Exercise requirements: Copy word for word the lines of the records below, beginning at the one with "2017-02-14T07:20:00Z | Target: 168.75" and finishing at the one with "column name: wind speed -> wind_speed", ends included, but none of the pictures.

Information:
....

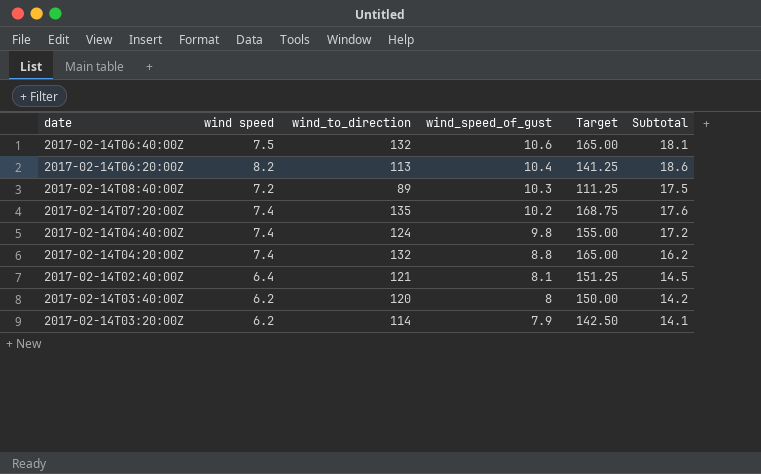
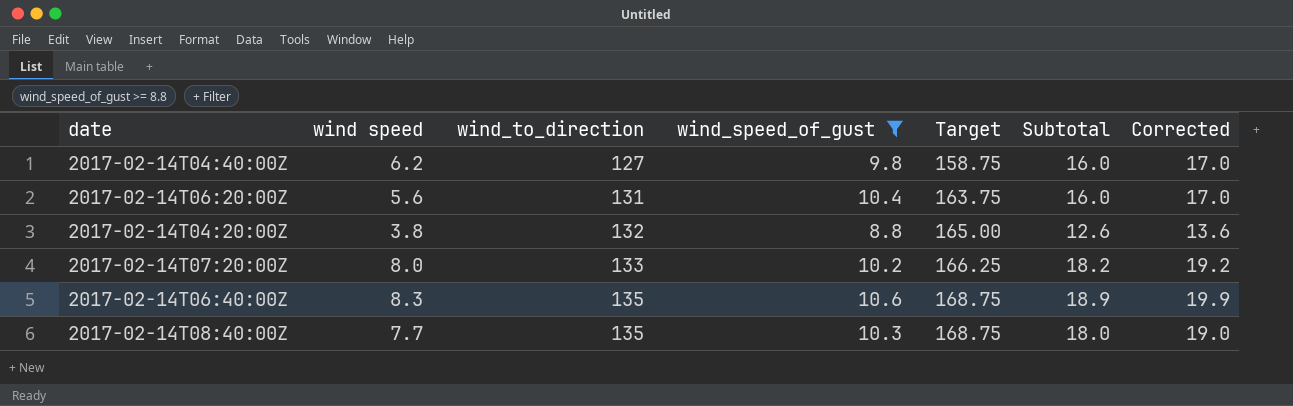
filter: none -> wind_speed_of_gust >= 8.8
row order: wind_speed_of_gust descending -> wind_to_direction ascending
column Corrected | formula: none -> [Subtotal] + 1
2017-02-14T04:40:00Z | wind speed: 7.4 -> 6.2
2017-02-14T04:40:00Z | wind_to_direction: 124 -> 127
2017-02-14T04:40:00Z | Target: 155.00 -> 158.75
2017-02-14T04:40:00Z | Subtotal: 17.2 -> 16.0
2017-02-14T06:20:00Z | wind speed: 8.2 -> 5.6
2017-02-14T06:20:00Z | wind_to_direction: 113 -> 131
2017-02-14T06:20:00Z | Target: 141.25 -> 163.75
2017-02-14T06:20:00Z | Subtotal: 18.6 -> 16.0
2017-02-14T04:20:00Z | wind speed: 7.4 -> 3.8
2017-02-14T04:20:00Z | Subtotal: 16.2 -> 12.6
2017-02-14T07:20:00Z | wind speed: 7.4 -> 8.0
2017-02-14T07:20:00Z | wind_to_direction: 135 -> 133
2017-02-14T07:20:00Z | Target: 168.75 -> 166.25
2017-02-14T07:20:00Z | Subtotal: 17.6 -> 18.2
2017-02-14T06:40:00Z | wind speed: 7.5 -> 8.3
2017-02-14T06:40:00Z | wind_to_direction: 132 -> 135
2017-02-14T06:40:00Z | Target: 165.00 -> 168.75
2017-02-14T06:40:00Z | Subtotal: 18.1 -> 18.9
2017-02-14T08:40:00Z | wind speed: 7.2 -> 7.7
2017-02-14T08:40:00Z | wind_to_direction: 89 -> 135
2017-02-14T08:40:00Z | Target: 111.25 -> 168.75
2017-02-14T08:40:00Z | Subtotal: 17.5 -> 18.0

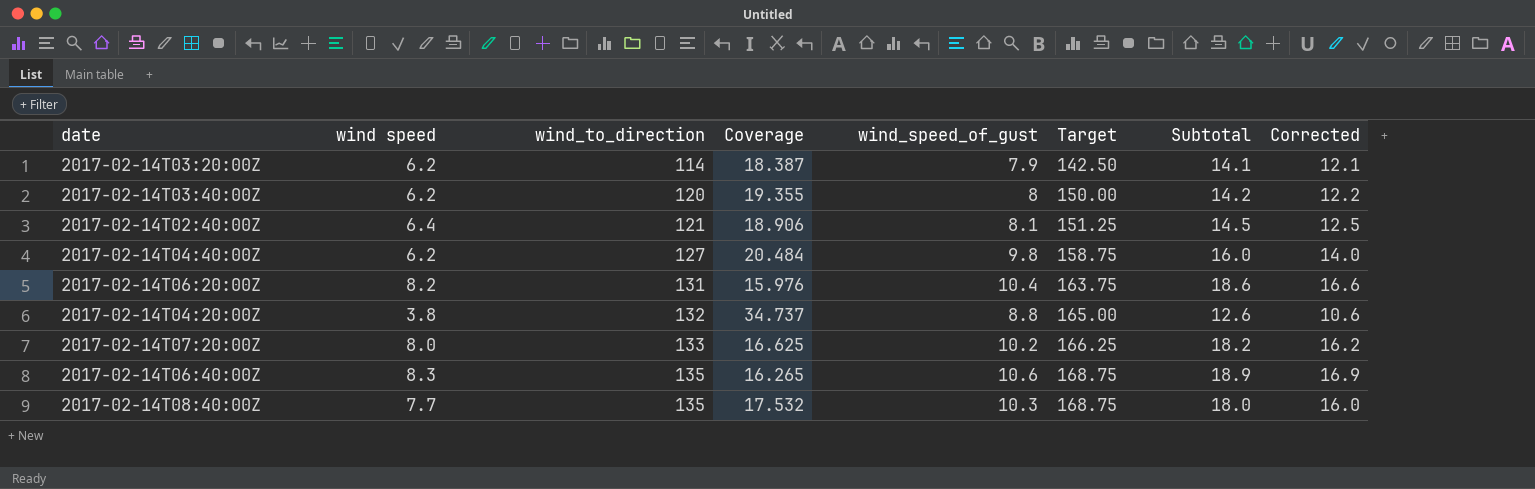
filter: wind_speed_of_gust >= 8.8 -> none
column Coverage | formula: none -> [wind_to_direction] / [wind speed]
column Corrected | formula: [Subtotal] + 1 -> [Subtotal] - 2
2017-02-14T06:20:00Z | wind speed: 5.6 -> 8.2
2017-02-14T06:20:00Z | Subtotal: 16.0 -> 18.6

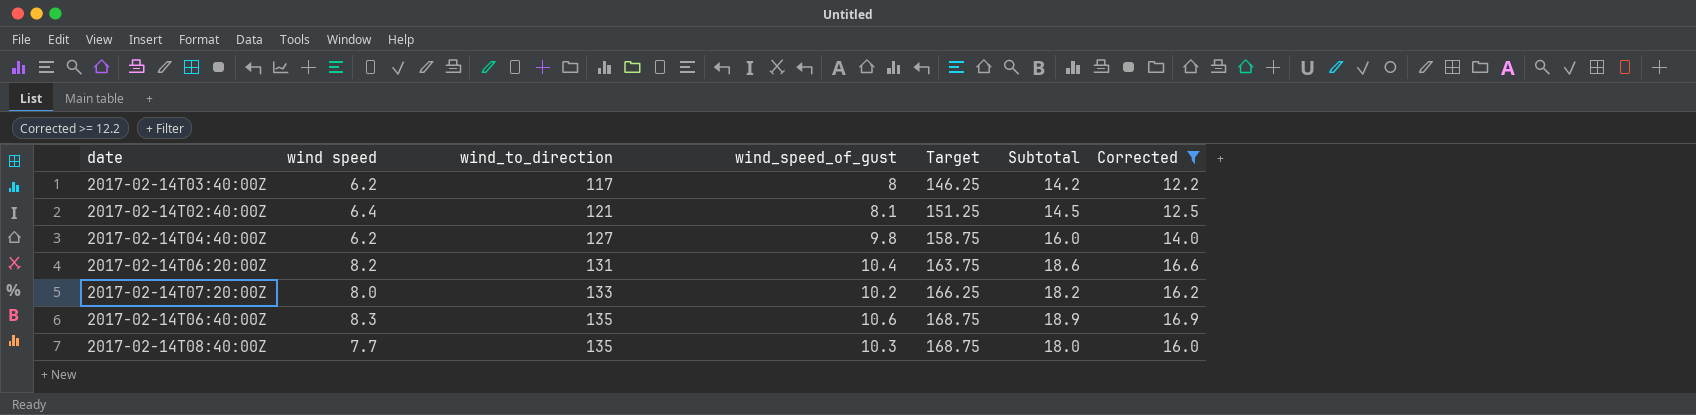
filter: none -> Corrected >= 12.2
column Coverage | formula: [wind_to_direction] / [wind speed] -> none
2017-02-14T03:40:00Z | wind_to_direction: 120 -> 117
2017-02-14T03:40:00Z | Target: 150.00 -> 146.25

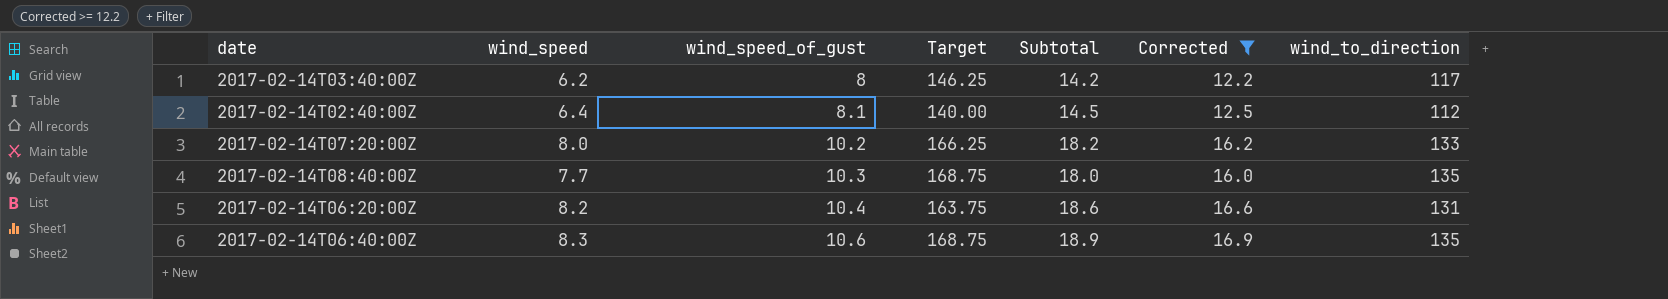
row order: wind_to_direction ascending -> wind_speed_of_gust ascending
column name: wind speed -> wind_speed
column wind_to_direction | position: 3 -> 7
row 2017-02-14T04:40:00Z: 6.2 | 127 | 9.8 | 158.75 | 16.0 | 14.0 -> none
2017-02-14T02:40:00Z | Target: 151.25 -> 140.00
2017-02-14T02:40:00Z | wind_to_direction: 121 -> 112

....

Task answer:
2017-02-14T07:20:00Z | Target: 168.75 -> 166.25
2017-02-14T07:20:00Z | Subtotal: 17.6 -> 18.2
2017-02-14T06:40:00Z | wind speed: 7.5 -> 8.3
2017-02-14T06:40:00Z | wind_to_direction: 132 -> 135
2017-02-14T06:40:00Z | Target: 165.00 -> 168.75
2017-02-14T06:40:00Z | Subtotal: 18.1 -> 18.9
2017-02-14T08:40:00Z | wind speed: 7.2 -> 7.7
2017-02-14T08:40:00Z | wind_to_direction: 89 -> 135
2017-02-14T08:40:00Z | Target: 111.25 -> 168.75
2017-02-14T08:40:00Z | Subtotal: 17.5 -> 18.0

filter: wind_speed_of_gust >= 8.8 -> none
column Coverage | formula: none -> [wind_to_direction] / [wind speed]
column Corrected | formula: [Subtotal] + 1 -> [Subtotal] - 2
2017-02-14T06:20:00Z | wind speed: 5.6 -> 8.2
2017-02-14T06:20:00Z | Subtotal: 16.0 -> 18.6

filter: none -> Corrected >= 12.2
column Coverage | formula: [wind_to_direction] / [wind speed] -> none
2017-02-14T03:40:00Z | wind_to_direction: 120 -> 117
2017-02-14T03:40:00Z | Target: 150.00 -> 146.25

row order: wind_to_direction ascending -> wind_speed_of_gust ascending
column name: wind speed -> wind_speed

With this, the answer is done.